Empowering LGBTQ+ Tobacco Cessation Pilot
- Conditions
- Smoking Cessation
- Interventions
- Behavioral: Empowerment activity-enhanced tobacco cessation assistance
- Registration Number
- NCT05365633
- Lead Sponsor
- University of Oklahoma
- Brief Summary
Sexual and/or gender minority (SGM) people have disproportionately high rates of tobacco use - the number one cause of preventable death. Reasons for this include using tobacco to cope with social minority stressors, pro-tobacco use norms in SGM social spaces and networks, and targeted tobacco industry marketing. Empowerment Theory explains how positive behavior change, like quitting smoking, can be promoted through skills development with greater participation in the public affairs of one's community. An empowerment approach may enhance tobacco cessation treatment for SGM people and other stigmatized groups because it links individual well-being with the larger social and political context. This pilot study will assess the acceptability, feasibility, and preliminary impact of empowerment-enhanced tobacco smoking cessation assistance for SGM adults. We will enroll N=20 SGM adults in Oklahoma who smoke and are willing to quit. Participants will receive standard tobacco cessation assistance through the Stephenson Cancer Center Tobacco Treatment Research Program (TTRP). Concurrently, they will also engage in 'empowerment activities', meaning SGM organizing and community-building activities, like conducting follow-up phone calls to name change clinic participants. This will be guided by an Oklahoman SGM-serving community partner. Participants will complete 8 surveys during the intervention period and 12 weeks post-quit-date, a 60-minute, in-depth exit interview, and biochemically-verified smoking status before the intervention and 12 weeks post-quit-date. This pilot study will establish collaborative relationships between the PI's team and local SGM-serving organizations, and will produce preliminary findings to support future R01-level funding to conduct a fully-powered randomized control trial of a multi-level empowerment-enhanced SGM tobacco cessation intervention.
- Detailed Description
Aim 1: Assess the feasibility and acceptability of empowerment-enhanced tobacco cessation assistance for sexual and/or gender minority (SGM) adults. Use baseline and exit surveys and in-depth interviews to assess retention, empowerment activity participation (e.g., number, duration, intensity, roles), and participants' perceptions of the intervention.

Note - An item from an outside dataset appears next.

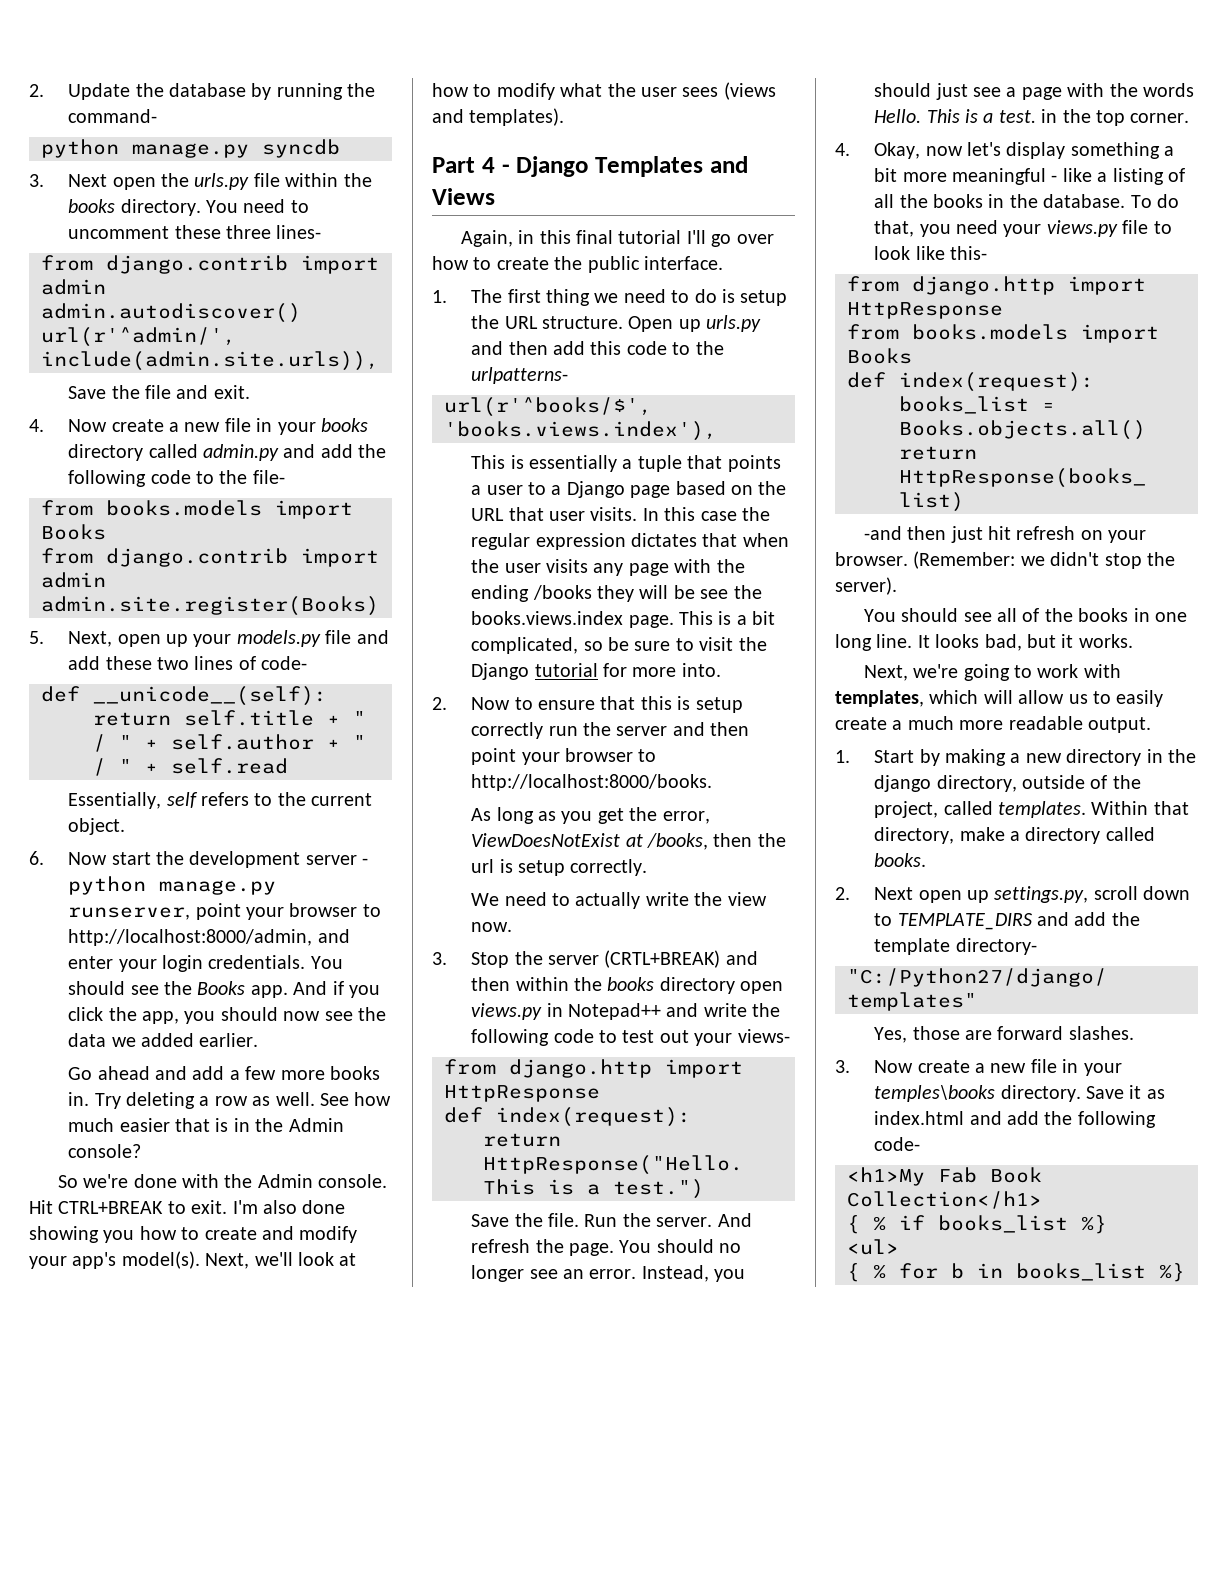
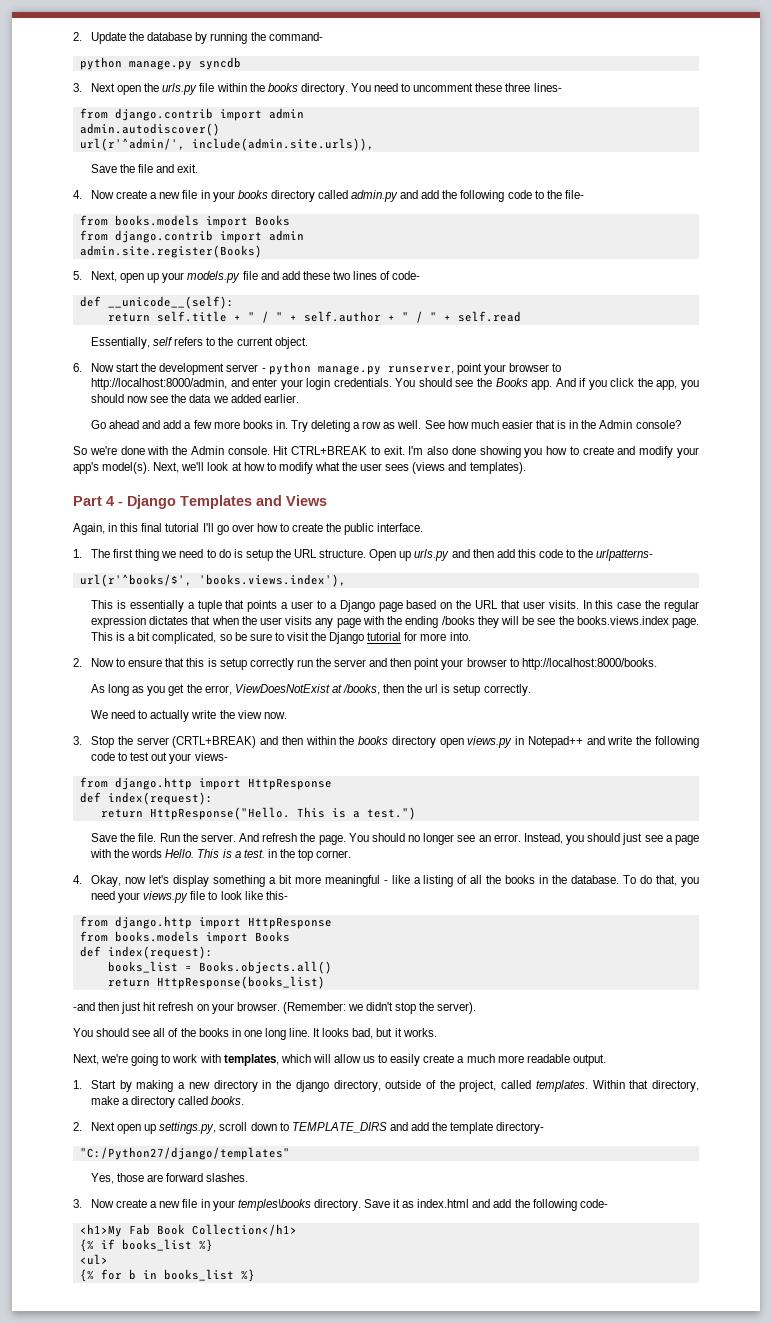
- { % if books_list %}
+ {% if books_list %}
- { % for b in books_list %}
+ {% for b in books_list %}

Aim 2: Compare individual empowerment and cessation predictors pre- and post-intervention. Hypothesis: Post intervention, participants will have (i) increased adaptive coping strategies, social support, and smoking abstinence self-efficacy; and (ii) decreased internalized SGM stigma.
Aim 3: Assess tobacco cessation outcomes post-intervention. Hypothesis: The proportion of participants with biochemically-verified smoking abstinence at 12 weeks post-quit-date will be equal to or greater than the general Stephenson Cancer Center Tobacco Treatment research Program (TTRP) intervention (i.e., 18% biochemically-verified abstinence at 12 weeks1); medication and counseling adherence will be moderate/optimal for \>50% of treatment weeks.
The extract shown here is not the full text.